Anchor Point neighborhood beneath water

If you’re looking for the Anchor Point intersection of Ester Avenue and Birch Street, you won’t find it. It’s underwater.

Continuing rain has saturated the ground north of the residential area. In spite of houses and streets that may be in its path, the water is trying to work its way downhill on a journey to the Anchor River. Only problem is, Ester Avenue — a gravel, borough-maintained, culvert-free street — is in the way, creating a dam and causing the water to back up around houses on either side of the intersection.

“Lakefront property,” is how 93-year-old Courtney Goesch describes the transformation that’s taken place around his home. Water surrounds three sides of his single-story, ground-level house. The gravel driveway connecting the house to Ester Avenue is barely above the water’s surface.

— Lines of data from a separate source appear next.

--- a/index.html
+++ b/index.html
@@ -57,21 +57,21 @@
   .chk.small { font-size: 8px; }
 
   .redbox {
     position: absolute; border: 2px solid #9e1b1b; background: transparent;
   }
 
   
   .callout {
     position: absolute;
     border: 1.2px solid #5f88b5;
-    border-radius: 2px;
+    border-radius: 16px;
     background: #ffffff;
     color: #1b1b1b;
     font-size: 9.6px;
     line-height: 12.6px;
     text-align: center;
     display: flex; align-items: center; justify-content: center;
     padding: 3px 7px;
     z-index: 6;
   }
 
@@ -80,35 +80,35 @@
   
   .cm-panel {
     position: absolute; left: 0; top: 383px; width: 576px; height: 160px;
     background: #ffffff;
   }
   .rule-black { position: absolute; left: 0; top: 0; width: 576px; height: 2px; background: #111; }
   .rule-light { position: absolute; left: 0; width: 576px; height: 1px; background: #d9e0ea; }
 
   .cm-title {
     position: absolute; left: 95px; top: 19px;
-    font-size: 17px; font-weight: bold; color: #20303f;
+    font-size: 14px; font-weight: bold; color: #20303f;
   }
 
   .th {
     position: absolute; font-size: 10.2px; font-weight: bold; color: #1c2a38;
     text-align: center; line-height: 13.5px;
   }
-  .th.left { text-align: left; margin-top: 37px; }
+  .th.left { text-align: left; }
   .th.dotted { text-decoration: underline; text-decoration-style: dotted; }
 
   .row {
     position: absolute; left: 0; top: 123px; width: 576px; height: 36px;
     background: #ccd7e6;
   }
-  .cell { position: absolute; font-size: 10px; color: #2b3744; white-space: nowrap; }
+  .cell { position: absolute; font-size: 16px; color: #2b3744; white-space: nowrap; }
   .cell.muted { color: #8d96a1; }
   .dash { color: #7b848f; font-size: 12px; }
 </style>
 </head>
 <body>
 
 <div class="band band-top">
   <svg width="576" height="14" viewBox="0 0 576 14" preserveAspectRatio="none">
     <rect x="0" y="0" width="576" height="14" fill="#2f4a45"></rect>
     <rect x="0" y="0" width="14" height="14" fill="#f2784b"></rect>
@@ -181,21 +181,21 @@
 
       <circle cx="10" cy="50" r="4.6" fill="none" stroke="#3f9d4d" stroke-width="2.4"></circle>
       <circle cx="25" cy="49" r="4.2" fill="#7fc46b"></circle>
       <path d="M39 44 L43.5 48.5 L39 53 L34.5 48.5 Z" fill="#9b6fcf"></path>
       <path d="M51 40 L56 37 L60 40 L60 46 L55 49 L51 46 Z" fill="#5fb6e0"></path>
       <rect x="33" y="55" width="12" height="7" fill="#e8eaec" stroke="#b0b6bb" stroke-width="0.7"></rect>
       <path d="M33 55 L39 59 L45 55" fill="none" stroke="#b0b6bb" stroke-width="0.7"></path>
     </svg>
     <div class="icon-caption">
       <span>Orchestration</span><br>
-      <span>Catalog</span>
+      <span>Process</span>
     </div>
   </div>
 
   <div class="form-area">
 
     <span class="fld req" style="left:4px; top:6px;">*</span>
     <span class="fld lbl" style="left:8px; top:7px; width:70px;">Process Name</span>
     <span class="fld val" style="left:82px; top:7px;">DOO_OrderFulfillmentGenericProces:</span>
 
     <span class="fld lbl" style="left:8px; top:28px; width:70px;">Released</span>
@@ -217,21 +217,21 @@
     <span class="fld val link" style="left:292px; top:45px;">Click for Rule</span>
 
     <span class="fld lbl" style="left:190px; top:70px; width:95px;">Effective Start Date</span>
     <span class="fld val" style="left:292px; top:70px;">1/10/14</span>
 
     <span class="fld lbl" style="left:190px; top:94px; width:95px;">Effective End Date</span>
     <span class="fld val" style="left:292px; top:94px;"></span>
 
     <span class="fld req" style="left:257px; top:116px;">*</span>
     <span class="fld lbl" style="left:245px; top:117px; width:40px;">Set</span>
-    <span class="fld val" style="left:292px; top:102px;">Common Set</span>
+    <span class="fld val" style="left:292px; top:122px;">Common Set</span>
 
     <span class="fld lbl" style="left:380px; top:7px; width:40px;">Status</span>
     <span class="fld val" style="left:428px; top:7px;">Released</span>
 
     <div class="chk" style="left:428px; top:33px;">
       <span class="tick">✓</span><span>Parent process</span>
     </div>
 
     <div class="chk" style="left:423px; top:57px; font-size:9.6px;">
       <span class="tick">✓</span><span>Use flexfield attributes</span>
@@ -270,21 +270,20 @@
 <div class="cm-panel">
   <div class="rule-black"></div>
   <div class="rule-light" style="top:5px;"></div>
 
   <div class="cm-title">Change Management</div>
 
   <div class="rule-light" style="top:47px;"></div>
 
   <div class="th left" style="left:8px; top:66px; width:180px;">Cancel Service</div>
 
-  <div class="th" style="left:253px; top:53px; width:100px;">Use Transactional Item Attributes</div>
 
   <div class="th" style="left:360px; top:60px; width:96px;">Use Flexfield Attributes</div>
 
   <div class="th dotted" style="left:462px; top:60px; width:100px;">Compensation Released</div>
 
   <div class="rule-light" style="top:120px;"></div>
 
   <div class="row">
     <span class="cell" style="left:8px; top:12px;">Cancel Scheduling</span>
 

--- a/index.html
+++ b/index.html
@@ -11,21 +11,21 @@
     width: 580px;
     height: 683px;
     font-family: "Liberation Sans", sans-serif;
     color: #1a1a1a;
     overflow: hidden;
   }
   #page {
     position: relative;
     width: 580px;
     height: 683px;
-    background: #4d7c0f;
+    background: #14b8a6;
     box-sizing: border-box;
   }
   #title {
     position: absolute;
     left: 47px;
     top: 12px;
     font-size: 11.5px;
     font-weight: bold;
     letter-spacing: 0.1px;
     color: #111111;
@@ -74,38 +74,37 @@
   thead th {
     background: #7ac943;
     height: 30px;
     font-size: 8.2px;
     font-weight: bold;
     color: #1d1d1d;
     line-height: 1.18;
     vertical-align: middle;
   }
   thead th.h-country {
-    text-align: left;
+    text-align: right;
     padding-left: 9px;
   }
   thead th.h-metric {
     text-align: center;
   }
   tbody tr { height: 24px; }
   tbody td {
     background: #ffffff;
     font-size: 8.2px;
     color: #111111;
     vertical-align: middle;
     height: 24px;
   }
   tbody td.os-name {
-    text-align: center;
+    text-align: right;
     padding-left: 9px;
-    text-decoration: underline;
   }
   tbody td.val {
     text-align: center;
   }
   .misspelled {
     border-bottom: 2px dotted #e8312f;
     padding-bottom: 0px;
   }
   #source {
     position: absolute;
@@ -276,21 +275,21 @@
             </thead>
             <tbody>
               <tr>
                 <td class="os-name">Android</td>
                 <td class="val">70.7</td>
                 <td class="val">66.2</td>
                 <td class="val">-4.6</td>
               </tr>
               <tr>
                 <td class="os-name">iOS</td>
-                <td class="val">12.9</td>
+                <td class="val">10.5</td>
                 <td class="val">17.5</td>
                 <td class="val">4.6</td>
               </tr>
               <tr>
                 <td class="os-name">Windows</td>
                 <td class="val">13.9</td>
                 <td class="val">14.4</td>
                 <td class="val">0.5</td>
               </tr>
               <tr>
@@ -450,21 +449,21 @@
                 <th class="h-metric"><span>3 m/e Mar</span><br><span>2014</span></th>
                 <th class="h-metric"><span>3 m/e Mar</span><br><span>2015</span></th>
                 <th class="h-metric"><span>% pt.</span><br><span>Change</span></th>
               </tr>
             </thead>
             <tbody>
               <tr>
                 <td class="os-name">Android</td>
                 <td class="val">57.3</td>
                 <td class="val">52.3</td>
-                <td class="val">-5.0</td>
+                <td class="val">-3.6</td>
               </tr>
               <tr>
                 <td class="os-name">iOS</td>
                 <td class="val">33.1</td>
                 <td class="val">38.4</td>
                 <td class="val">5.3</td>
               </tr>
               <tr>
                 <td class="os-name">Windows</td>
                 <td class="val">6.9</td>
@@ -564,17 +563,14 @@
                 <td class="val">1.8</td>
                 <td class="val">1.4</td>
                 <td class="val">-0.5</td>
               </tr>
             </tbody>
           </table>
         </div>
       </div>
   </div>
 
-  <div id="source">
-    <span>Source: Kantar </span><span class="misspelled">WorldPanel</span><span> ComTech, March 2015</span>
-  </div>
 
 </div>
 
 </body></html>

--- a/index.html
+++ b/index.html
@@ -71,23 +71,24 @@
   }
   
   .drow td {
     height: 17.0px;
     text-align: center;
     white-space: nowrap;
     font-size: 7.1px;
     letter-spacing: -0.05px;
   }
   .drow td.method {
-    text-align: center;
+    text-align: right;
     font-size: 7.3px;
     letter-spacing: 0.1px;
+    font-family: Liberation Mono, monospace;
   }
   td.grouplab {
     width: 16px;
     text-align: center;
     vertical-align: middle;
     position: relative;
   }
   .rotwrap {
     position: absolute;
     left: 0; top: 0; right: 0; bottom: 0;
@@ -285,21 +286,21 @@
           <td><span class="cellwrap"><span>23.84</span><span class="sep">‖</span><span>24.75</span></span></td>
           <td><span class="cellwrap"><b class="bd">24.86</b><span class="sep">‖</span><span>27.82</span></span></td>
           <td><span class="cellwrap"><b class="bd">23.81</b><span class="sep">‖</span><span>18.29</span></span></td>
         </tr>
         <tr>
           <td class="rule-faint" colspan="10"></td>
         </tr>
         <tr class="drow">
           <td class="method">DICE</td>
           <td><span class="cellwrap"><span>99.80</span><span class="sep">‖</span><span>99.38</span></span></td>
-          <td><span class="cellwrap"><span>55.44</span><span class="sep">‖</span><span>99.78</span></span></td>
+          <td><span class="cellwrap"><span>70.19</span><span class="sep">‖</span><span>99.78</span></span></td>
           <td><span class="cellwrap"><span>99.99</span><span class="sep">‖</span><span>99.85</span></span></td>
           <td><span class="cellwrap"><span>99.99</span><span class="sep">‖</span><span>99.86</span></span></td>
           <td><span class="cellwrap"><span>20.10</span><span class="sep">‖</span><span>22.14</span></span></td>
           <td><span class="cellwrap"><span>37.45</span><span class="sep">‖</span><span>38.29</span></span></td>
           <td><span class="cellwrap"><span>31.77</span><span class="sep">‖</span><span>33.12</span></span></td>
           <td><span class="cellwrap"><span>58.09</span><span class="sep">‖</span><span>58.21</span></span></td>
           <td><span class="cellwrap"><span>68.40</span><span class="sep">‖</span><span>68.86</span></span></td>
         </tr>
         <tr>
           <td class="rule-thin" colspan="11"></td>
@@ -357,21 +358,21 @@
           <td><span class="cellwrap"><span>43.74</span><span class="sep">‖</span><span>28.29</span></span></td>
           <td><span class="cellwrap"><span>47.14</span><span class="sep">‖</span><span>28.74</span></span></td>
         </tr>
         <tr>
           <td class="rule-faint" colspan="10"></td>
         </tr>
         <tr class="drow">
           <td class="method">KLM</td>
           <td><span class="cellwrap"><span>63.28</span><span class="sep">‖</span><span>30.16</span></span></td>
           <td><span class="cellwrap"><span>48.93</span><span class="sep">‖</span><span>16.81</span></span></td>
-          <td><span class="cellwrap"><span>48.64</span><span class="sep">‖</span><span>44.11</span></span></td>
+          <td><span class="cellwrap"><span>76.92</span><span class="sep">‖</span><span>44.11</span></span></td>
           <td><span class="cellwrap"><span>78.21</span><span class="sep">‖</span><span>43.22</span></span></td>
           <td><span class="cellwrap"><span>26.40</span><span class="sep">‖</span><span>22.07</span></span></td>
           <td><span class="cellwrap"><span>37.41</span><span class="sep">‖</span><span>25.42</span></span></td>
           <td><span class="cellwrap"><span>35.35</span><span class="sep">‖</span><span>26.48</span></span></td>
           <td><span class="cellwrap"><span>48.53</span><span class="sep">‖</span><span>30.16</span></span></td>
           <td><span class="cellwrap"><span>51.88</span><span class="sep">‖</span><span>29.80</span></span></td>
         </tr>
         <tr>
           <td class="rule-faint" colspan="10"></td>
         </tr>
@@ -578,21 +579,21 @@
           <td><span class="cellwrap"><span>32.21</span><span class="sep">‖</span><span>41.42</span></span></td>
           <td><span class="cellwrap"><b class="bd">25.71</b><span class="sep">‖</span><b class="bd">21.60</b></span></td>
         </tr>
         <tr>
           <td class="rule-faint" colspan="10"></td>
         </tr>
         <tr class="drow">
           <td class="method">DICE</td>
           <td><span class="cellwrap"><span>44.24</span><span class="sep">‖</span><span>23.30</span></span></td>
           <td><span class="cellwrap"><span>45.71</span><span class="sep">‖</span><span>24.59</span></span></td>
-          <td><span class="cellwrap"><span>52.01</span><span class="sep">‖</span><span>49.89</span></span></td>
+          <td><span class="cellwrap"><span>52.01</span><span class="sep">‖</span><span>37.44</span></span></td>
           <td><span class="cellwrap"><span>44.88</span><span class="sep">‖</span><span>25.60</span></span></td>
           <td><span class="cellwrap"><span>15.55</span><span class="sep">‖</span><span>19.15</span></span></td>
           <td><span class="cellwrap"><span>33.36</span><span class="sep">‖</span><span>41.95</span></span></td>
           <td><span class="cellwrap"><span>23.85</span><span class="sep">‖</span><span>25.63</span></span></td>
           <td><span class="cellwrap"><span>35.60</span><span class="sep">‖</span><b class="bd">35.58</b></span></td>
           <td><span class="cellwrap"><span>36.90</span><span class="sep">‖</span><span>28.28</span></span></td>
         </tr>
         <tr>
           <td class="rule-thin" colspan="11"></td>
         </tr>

Goesch, who has lived at this location for seven years, remembers when a culvert used to help water find its way under and to the south side of Ester Avenue. When homeowners complained that basements and crawl spaces of residences south of the intersection were flooding, the culvert was removed.

Last month, when rain once again caused water to begin backing up at the Ester-Birch intersection, friends and neighbors installed a pump to decrease the rising water level. They pumped the water to the south side of Ester, which was good for Goesch, but not good for those living to the south.

“People below complained, so they took it out,” said Goesch of the pump’s removal. 

In the past three months, the soaked ground has forced Goesch to have his septic tank pumped three times. His calls to the Kenai Peninsula Borough, asking for help, have “run up quite a phone bill,” he said.

The top of a Homer Electric Association junction box located at the corner of Ester and Birch can barely be seen above the water.

“We are aware to that situation and are keeping an eye on it,” said HEA spokesperson Joe Gallagher. “The equipment is waterproof, but we definitely don’t want it to be covered up by water.”

Pat Malone, director of the borough’s road service area, was on site Thursday, meeting with a local road inspector, a surveyor and a construction contractor to develop a method for diverting the water. The plan is to create a 1,200-foot channel to the north, with Malone having secured a drainage easement from Patsy Coleman, a property owner who lives out of state. Once complete, it will allow water to flow away from residences and toward an existing creek. Work on the ditch was to begin Friday morning.

“I think this will mitigate some of the flow to Ester, but I don’t think it will eliminate it,” said Malone. “Trying to ditch water and make it go somewhere is really difficult.

Between now and next spring, Malone will work on a plan to improve drainage in the area south of Ester.

As the road service area director, a job Malone has had since November 2012, his role is to safeguard borough roads, not homes. With the rising water submerging the Ester-Birch intersection and water beginning to run across Ester, the need to take action has become a priority. If it helps Goesch and others who live in the area, so much the better.

“I don’t want to sound callous because I’m not, but my function is to make sure we have functional roads that are passable,” said Malone. “But if I can mitigate other problems along the way, I’m happy to do so.”

Aware of past flooding in nearby neighborhoods, Malone is eager to “do not harm. I don’t want to just take a problem and relocate it.”

In the kitchen of what Goesch calls his “cottage by the lake,” he also knows from past experience that, if not done correctly, moving the water out of his yard can cause problems for others.

“I think I have a little more serious problem right now, though, because I’m the one in the water,” he said.